Die Dreharbeiten zur neuesten Kinoadaption von "Wuthering Heights" haben die wildromantische Landschaft der Yorkshire Dales im nördlichen England in den Fokus gerückt. Regisseurin Emerald Fennell (40) bringt mit Margot Robbie (35) und Jacob Elordi (28) in den Hauptrollen den britischen Literaturklassiker von Emily Brontë auf die Leinwand. Gedreht wurde laut dem Magazin Merian unter anderem in Arkengarthdale, dem nördlichsten und wildesten Tal der Yorkshire Dales, wo nebelverhangene Hochmoore und Relikte des Bleibergbaus eine mystische Kulisse bilden. Auch die historische Old Gang Smelt Mill aus dem 19. Jahrhundert ist im Film zu sehen, als Margot und Jacob durch dichten Nebel waten. Das Produktionsteam nutzte zudem das Dorf Reeth als Basislager, während weitere Szenen auf den Moor- und Heideflächen von Swaledale entstanden.
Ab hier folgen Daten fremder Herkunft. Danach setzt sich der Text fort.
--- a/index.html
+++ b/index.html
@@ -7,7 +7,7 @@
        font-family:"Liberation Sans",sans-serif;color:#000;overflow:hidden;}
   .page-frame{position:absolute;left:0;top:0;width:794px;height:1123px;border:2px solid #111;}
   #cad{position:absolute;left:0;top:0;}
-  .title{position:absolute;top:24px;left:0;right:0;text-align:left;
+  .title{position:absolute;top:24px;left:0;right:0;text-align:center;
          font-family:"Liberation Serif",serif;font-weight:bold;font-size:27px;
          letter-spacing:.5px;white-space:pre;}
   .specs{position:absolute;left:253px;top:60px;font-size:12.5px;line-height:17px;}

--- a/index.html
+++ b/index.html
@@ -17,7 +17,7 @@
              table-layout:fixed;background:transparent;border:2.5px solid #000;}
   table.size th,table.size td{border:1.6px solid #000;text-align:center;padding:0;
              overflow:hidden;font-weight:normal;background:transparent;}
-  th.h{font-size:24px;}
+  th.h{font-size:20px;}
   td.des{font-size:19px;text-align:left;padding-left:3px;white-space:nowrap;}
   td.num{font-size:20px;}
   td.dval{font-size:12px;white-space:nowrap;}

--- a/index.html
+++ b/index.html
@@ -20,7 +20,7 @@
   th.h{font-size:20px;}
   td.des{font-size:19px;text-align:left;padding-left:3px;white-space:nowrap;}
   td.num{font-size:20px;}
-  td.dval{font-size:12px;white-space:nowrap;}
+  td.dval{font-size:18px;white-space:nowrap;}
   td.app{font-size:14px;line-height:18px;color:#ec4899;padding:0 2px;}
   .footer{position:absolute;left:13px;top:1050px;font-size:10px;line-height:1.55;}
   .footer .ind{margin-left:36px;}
Die dünn besiedelte Tallandschaft zwischen Manchester und Newcastle, die sich über drei Grafschaften erstreckt, ist bekannt für ihre sattgrünen Wiesen, Moore und Wasserläufe. Hier fand einst Emily Brontë, die mit ihren Schwestern im nahen Haworth aufwuchs, Inspiration für ihren Roman. Anlässlich der Kinopremiere hat die Vermietungsplattform Airbnb ein besonderes Erlebnis geschaffen: Im Ort Holmfield wurde Catherines Schlafgemach aus dem fiktiven Anwesen Thrushcross Grange nachgebaut. Gäste können dort übernachten und zudem das Brontë Parsonage Museum in Haworth besuchen, das die weltweit größte Sammlung an Manuskripten und persönlichen Gegenständen der Schriftstellerinnen beherbergt.
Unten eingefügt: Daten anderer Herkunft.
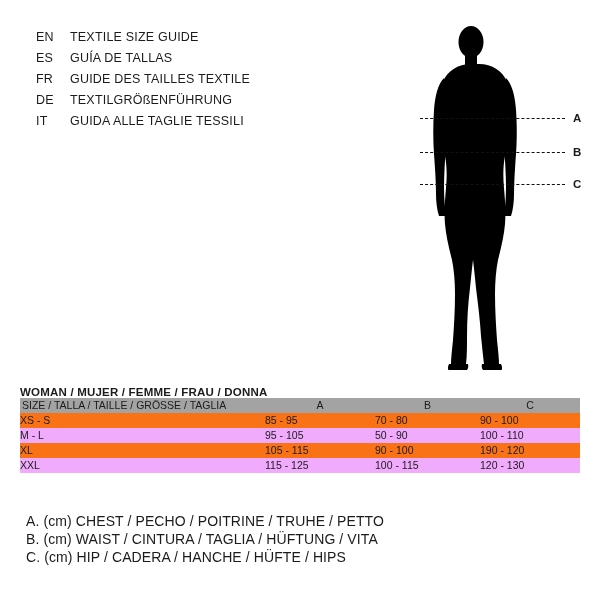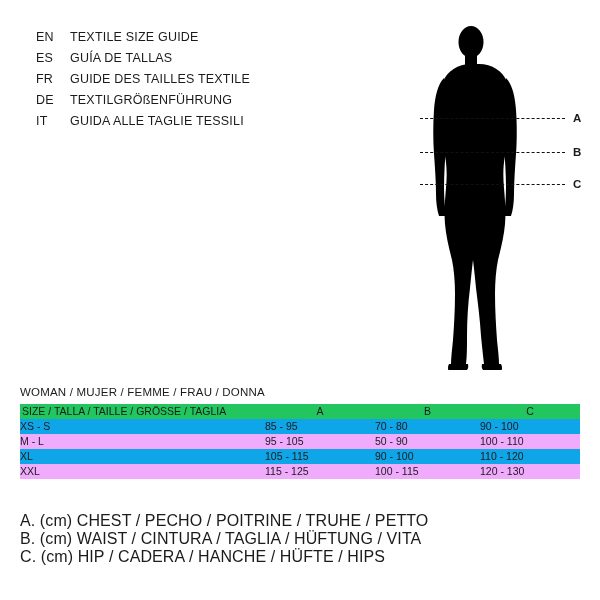--- a/index.html
+++ b/index.html
@@ -89,9 +89,9 @@
   }
   .tbl-title {
     font-size: 11.5px;
-    font-weight: normal;
+    font-weight: bold;
     letter-spacing: 0.2px;
-    padding-bottom: 6px;
+    padding-bottom: 0;
   }
   table.size-table {
     border-collapse: collapse;

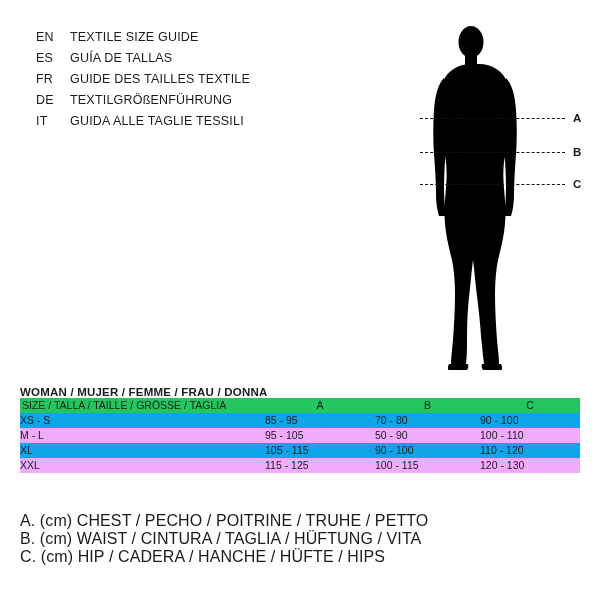--- a/index.html
+++ b/index.html
@@ -111,7 +111,7 @@
   table.size-table col.c-b { width: 105px; }
   table.size-table col.c-c { width: 100px; }
 
-  tr.head-row { background: #22c55e; }
+  tr.head-row { background: #a3a3a3; }
   tr.head-row th { font-size: 10.5px; }
   tr.head-row th.col-first { padding-left: 2px; }
   tr.head-row th.col-ctr { text-align: center; }

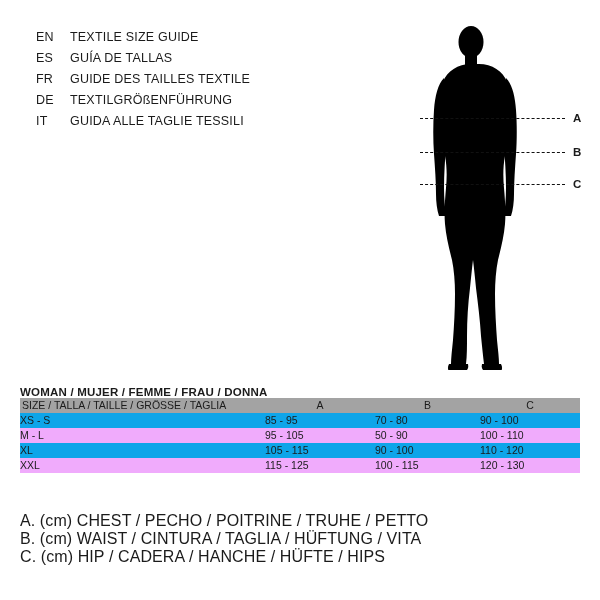--- a/index.html
+++ b/index.html
@@ -116,7 +116,7 @@
   tr.head-row th.col-first { padding-left: 2px; }
   tr.head-row th.col-ctr { text-align: center; }
 
-  tr.row-light { background: #0ea5e9; }
+  tr.row-light { background: #f97316; }
   tr.row-dark { background: #f0abfc; }
   td.col-first { padding-left: 2px; }
   td.col-ctr { text-align: center; }

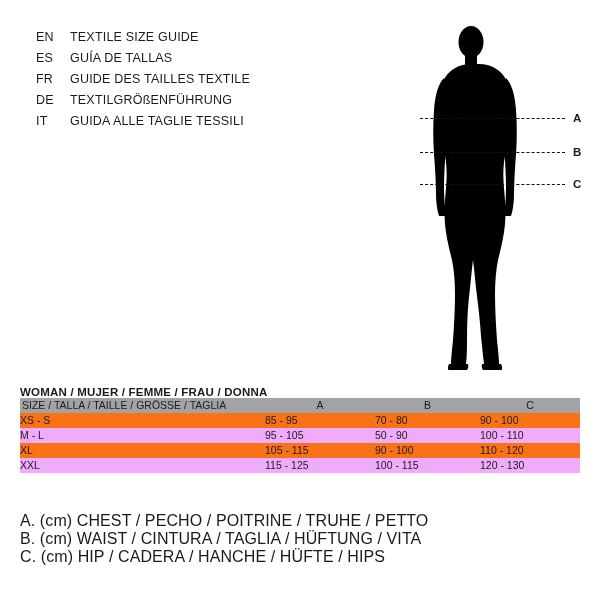--- a/index.html
+++ b/index.html
@@ -265,7 +265,7 @@
           <td class="col-first">XL</td>
           <td class="col-ctr">105 - 115</td>
           <td class="col-ctr">90 - 100</td>
-          <td class="col-ctr">110 - 120</td>
+          <td class="col-ctr">190 - 120</td>
         </tr>
         <tr class="row-dark">
           <td class="col-first">XXL</td>

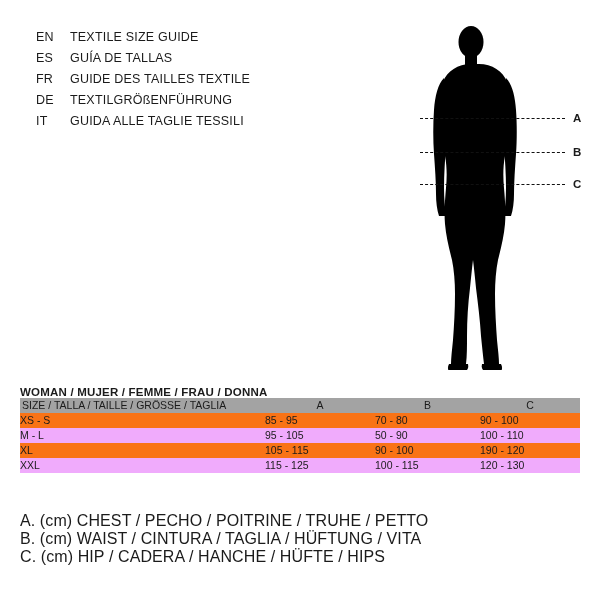--- a/index.html
+++ b/index.html
@@ -129,10 +129,11 @@
     width: 540px;
   }
   .legend-row {
-    font-size: 16px;
+    font-size: 14px;
     height: 18px;
     line-height: 18px;
     letter-spacing: 0.1px;
+    margin-left: 6px;
   }
 </style>
 </head>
Emerald sorgt mit ihrer ganz eigenen Interpretation des Brontë-Stoffs für intensive Debatten. Im Gespräch mit Entertainment Weekly berichtete die Regisseurin: "Es war lustig, ich glaube, die Dinge, an die ich mich erinnerte, waren gleichzeitig real und nicht real." Ihr sei im Schreibprozess klar geworden, dass sie aus ihren persönlichen Erinnerungen heraus eine neue, eigenständige Version von "Wuthering Heights" geschaffen habe. Die 40-Jährige erklärte weiter: "Ich wollte etwas machen, das meine Reaktion und Interpretation auf dieses Buch und das Gefühl davon ist." Dadurch rückte im Film vor allem die Beziehung zwischen Catherine und Heathcliff in den Vordergrund. Viele Nebenfiguren und spätere Entwicklungen aus dem Roman fanden bewusst keinen Platz.